Re: Building a tracing userspace tool in the kernel tree

From: Chris Friesen
Date: Thu Oct 09 2008 - 19:11:53 EST


Peter Zijlstra wrote:
On Thu, 2008-10-09 at 16:35 -0600, Chris Friesen wrote:
Peter Zijlstra wrote:
On Thu, 2008-10-09 at 15:16 -0400, Mathieu Desnoyers wrote:

At the kernel summit, people seemed to be interested to have the basic
userspace tools required to extract and pretty-print a trace available
within the kernel tree. Therefore, what I am trying to do is something
along the lines of

ltt/usr/
ltt/usr/tracectl/ (control tracing)
ltt/usr/tracesplice/ (splice buffers to disk)
ltt/usr/tracecat/ (merge sort and format the binary buffers into
human-readable text)

I'd rather have you provide that interface from the kernel much like
ftrace does. So we can do:

# cat /debug/tracing/lttng/trace

Do we really want to reserve memory in the kernel to store all the data? Assuming not, do we really want to have to deal with filesystem namespaces in the kernel when interpreting which file we want to log to?

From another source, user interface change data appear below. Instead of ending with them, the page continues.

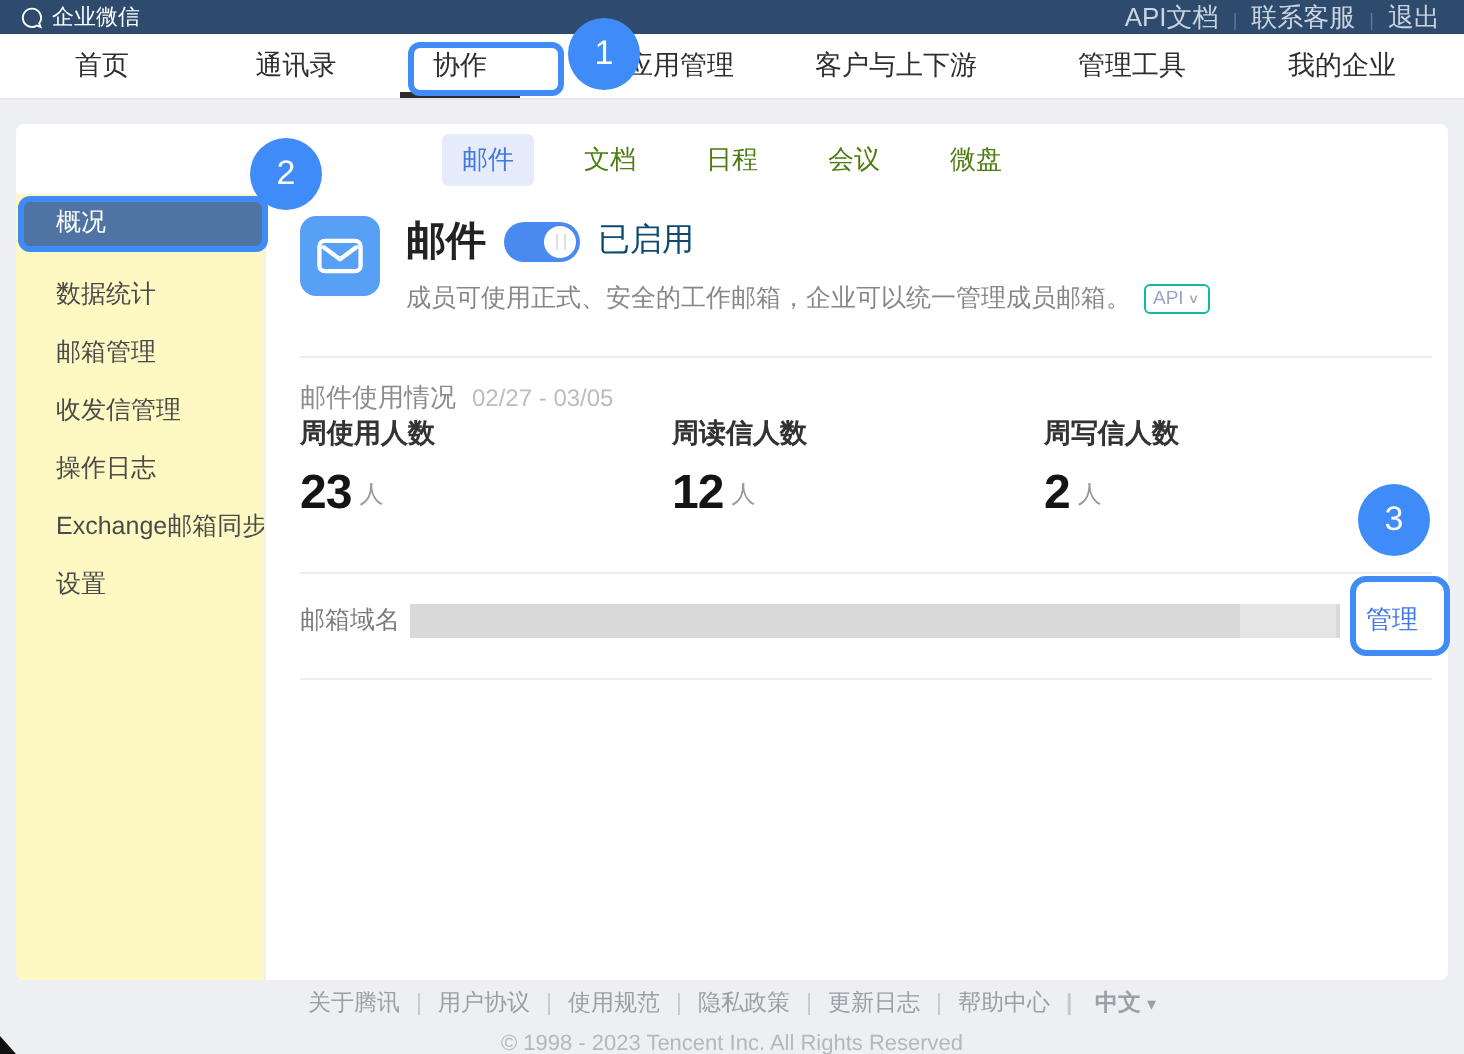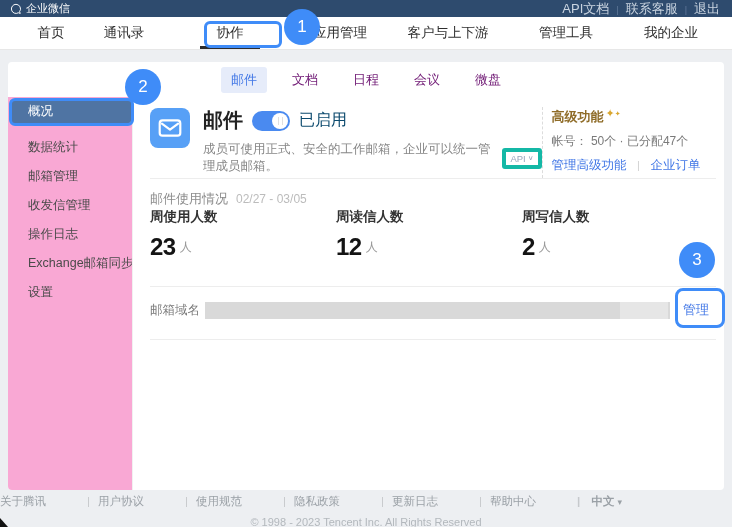"通讯录" span.nav-item { left: 124px -> 148px }
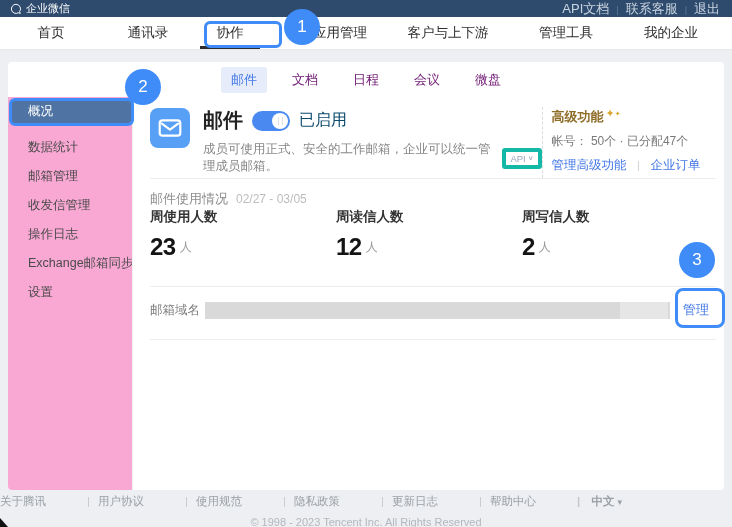"文档" .tab { color: #701a75 -> #4d7c0f }
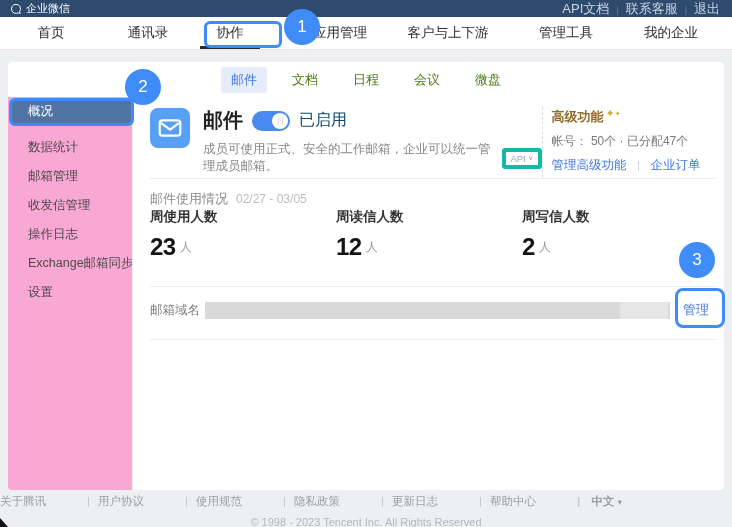"概况" .sidebar { background: #f9a8d4 -> #fef9c3 }
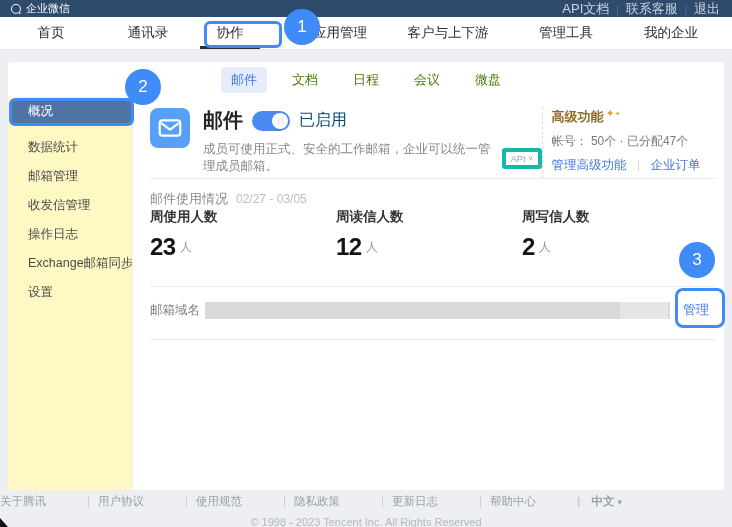"高级功能" div.premium { html: <div> <div> <span>高级功能</span> <span>✦</span> <span>✦</span> </div> <div>帐号： 50个 · 已分配47个</div> <div> <a>管理高级功能</a> <span>|</span> <a>企业订单</a> </div> </div> -> none }
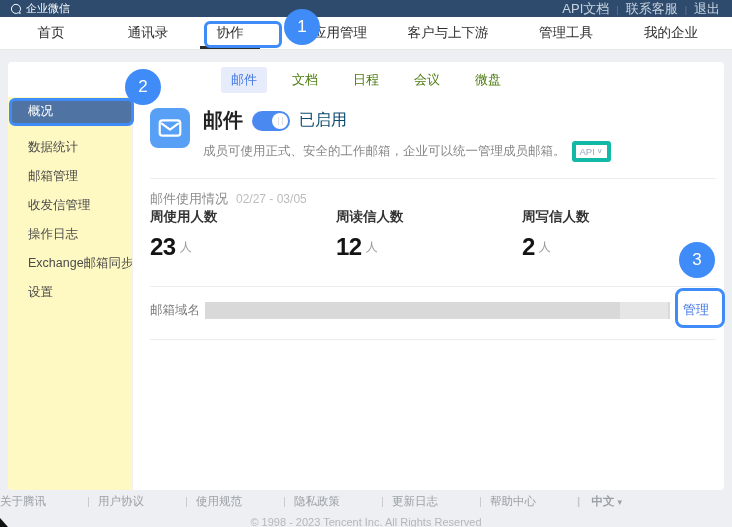"API" .api-pill { border: 4px solid #14b8a6 -> 1px solid #14b8a6 }
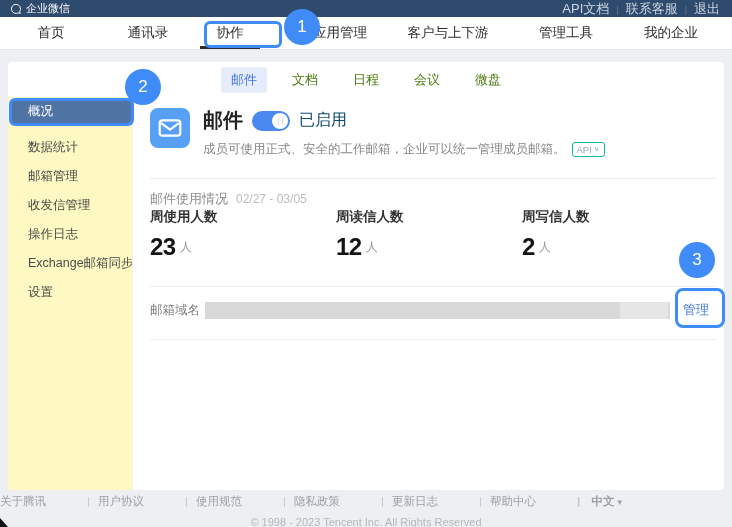"关于腾讯" .footer-links { gap: 33px -> none; justify-content: flex-start -> center }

Not quite sure I get what you mean here. The kernel already needs the
memory anyway, as we keep the trace buffers in memory in either case.

All this does is provide a debugfs interface that does the exact same
thing the tracecat proglet would otherwise do.

I don't know how filesystem namespaces and debugfs interact, but seeing
as non of the debugfs users seem to be bothered with that, I don't see
why we should be.

Maybe I misunderstood something. I was under the impression that the standard LTT usage is to stream raw trace data to disk and then post-process it. If we're writing to disk, we should probably think about filesystem namespaces.